There are rumors that Valve is planning to launch a PC VR console. But would that even make sense for Valve?
The same Youtuber who discovered numerous hints about Valve’s wireless Deckard headset is now following a new lead. According to Brad Lynch, Valve may be planning to release a PC VR console that pairs with Deckard to enable wireless PC VR gaming.
Lynch’s theory is based on patents, findings in various drivers that point to a device called “Galileo”, and a four-year-old image from Valve’s headquarters that shows an unknown console-like device.
If you want to go down the rabbit hole, I recommend reading UploadVR’s article on the subject, which summarizes all the findings.
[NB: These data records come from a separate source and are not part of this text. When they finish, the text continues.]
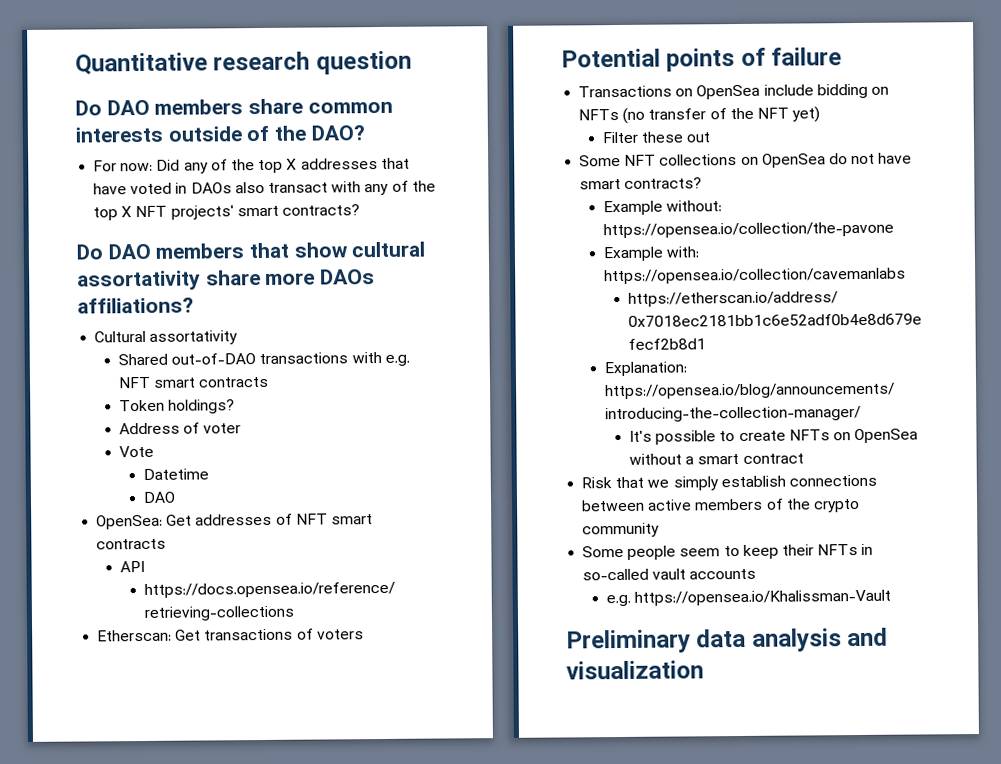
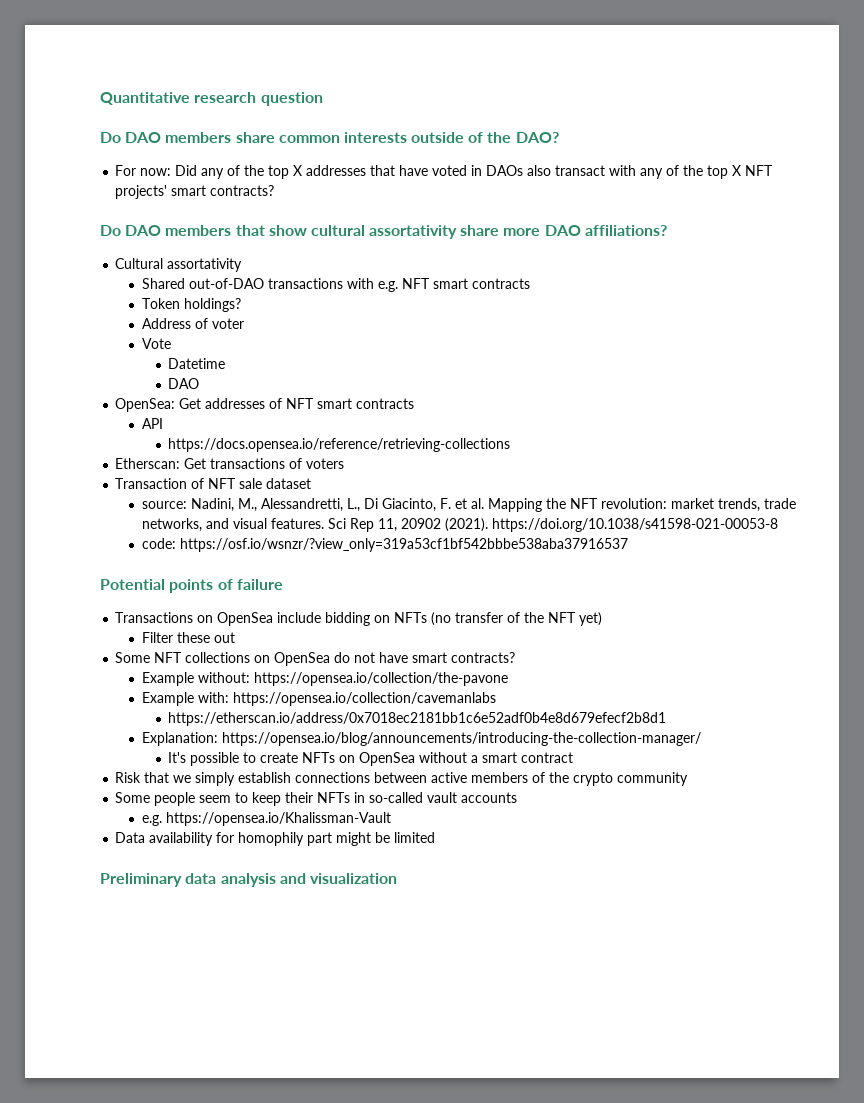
- Do DAO members that show cultural assortativity share more DAOs affiliations?
+ Do DAO members that show cultural assortativity share more DAO affiliations?
+ Transaction of NFT sale dataset
+ source: Nadini, M., Alessandretti, L., Di Giacinto, F. et al. Mapping the NFT revolution: market trends, trade networks, and visual features. Sci Rep 11, 20902 (2021). https://doi.org/10.1038/s41598-021-00053-8
+ code: https://osf.io/wsnzr/?view_only=319a53cf1bf542bbbe538aba37916537
+ Data availability for homophily part might be limited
These and other links are listed at the end of this article.
What’s in favor of a PC VR console?
There is no doubt that Valve is working on new VR hardware and a successor to Valve Index. The real question so far has been whether it will be a fully standalone device like Meta Quest and Apple Vision Pro, or whether it will require a PC to serve as an external computing unit and low-latency VR streaming device.
A PC VR console similar to Steam Machines, but built by Valve itself like the Steam Deck, would have the necessary streaming requirements, be much more powerful than Meta Quest, and make it easier for developers to create games for Valve’s VR platform. Because there are many different PC configurations, headsets, and VR controllers, it’s a lot of work for VR studios to adapt their software for SteamVR. Galileo could provide console-like standardization for PC VR.
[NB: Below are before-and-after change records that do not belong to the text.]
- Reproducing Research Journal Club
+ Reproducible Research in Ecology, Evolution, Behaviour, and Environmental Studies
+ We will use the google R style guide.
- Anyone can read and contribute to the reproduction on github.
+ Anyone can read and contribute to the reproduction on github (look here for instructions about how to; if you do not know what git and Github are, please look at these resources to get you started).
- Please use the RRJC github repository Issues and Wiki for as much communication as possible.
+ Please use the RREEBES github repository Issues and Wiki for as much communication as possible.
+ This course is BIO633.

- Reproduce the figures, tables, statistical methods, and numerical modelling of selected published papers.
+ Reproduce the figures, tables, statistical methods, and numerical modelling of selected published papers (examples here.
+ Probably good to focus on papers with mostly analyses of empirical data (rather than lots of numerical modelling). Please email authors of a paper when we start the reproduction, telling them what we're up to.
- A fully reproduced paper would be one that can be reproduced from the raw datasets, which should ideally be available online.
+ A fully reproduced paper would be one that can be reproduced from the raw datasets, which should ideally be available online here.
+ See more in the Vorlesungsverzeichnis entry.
A PC VR console would also allow Valve to stay in its traditional PC domain and not be forced to open a separate store with content made specifically for standalone headsets.
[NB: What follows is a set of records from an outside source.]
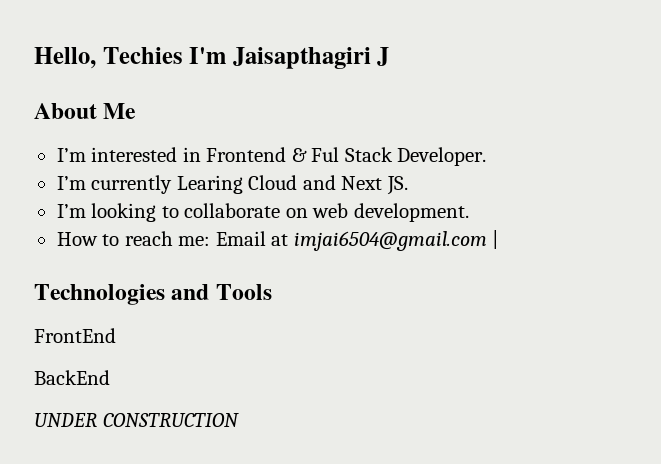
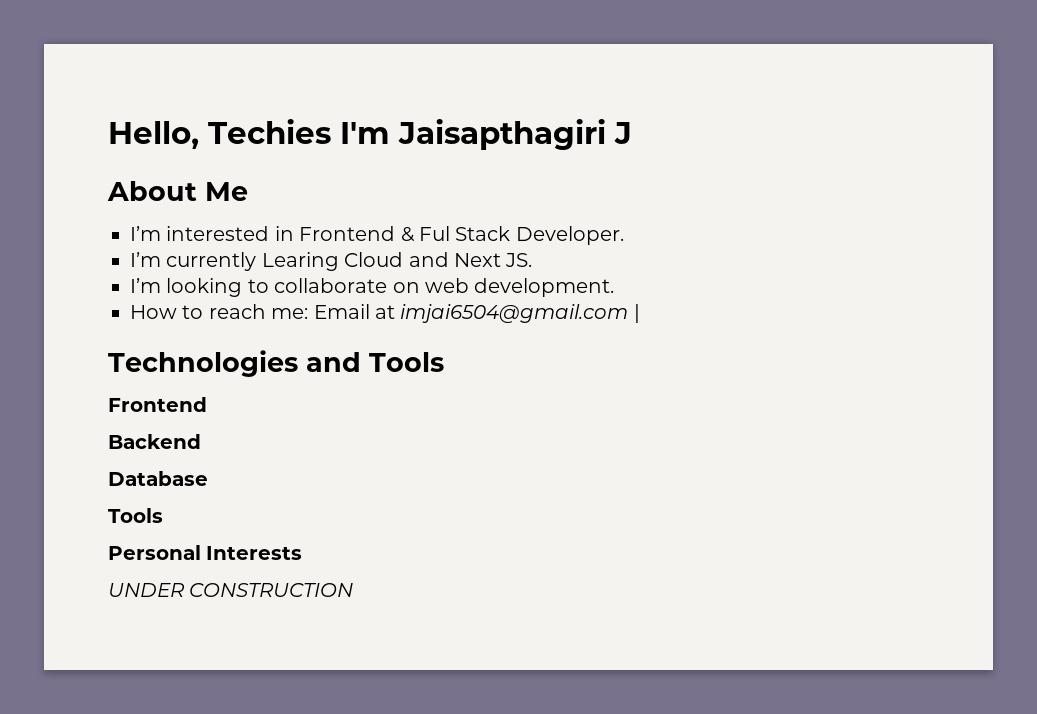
  Technologies and Tools
- FrontEnd
- BackEnd
+ Frontend
+ Backend
+ Database
+ Tools
+ Personal Interests

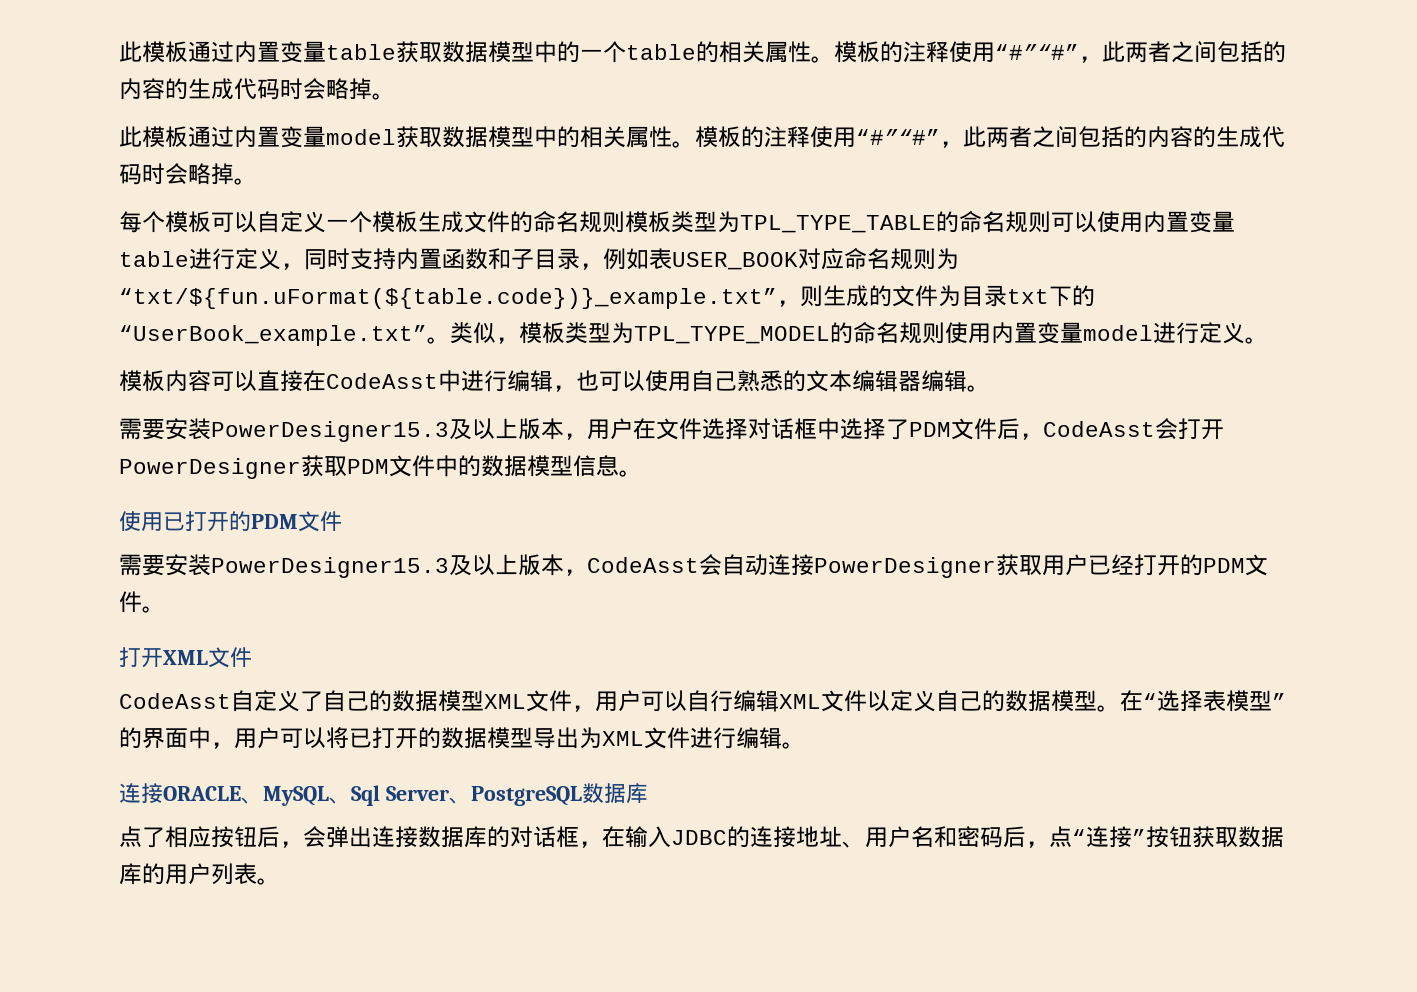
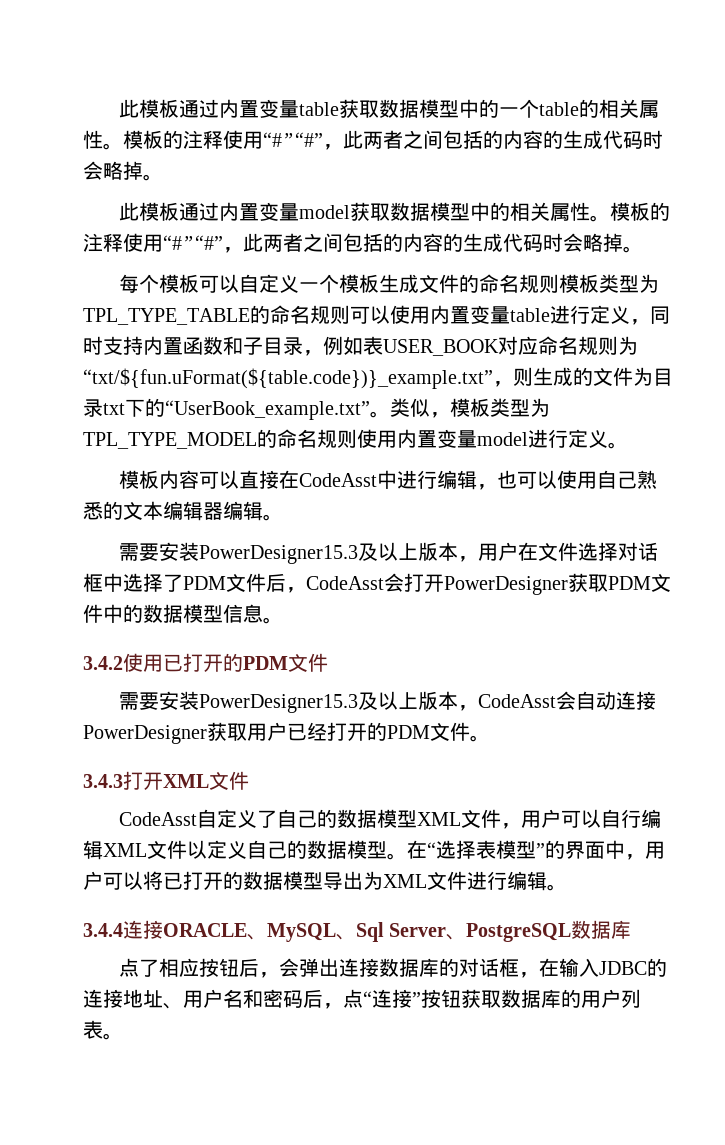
- 使用已打开的PDM文件
+ 3.4.2使用已打开的PDM文件
- 打开XML文件
+ 3.4.3打开XML文件
- 连接ORACLE、MySQL、Sql Server、PostgreSQL数据库
+ 3.4.4连接ORACLE、MySQL、Sql Server、PostgreSQL数据库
Valve Galileo could be coming soon
The question, of course, is how much demand there would be for Valve’s PC VR console.
Keep in mind that you’ll probably need to buy a Deckard headset in addition to the console. Console users who want to get into VR could also get a (wired) Playstation VR 2, while PC users are unlikely to buy a second PC specifically for VR. In any case, Meta Quest would have the price advantage and would work without a PC. From this perspective, I doubt Galileo could breathe much life into the SteamVR platform, which has been stagnating for a long time.
Years ago, Oculus and Apple also toyed with the idea of an external processing unit streaming VR content into a headset, but dropped it in favor of a standalone solution.
Hopefully we will hear more from Valve soon: South Korea’s Radio Research Agency recently certified some unknown Valve hardware, suggesting an imminent launch. It is possible that this device is Galileo.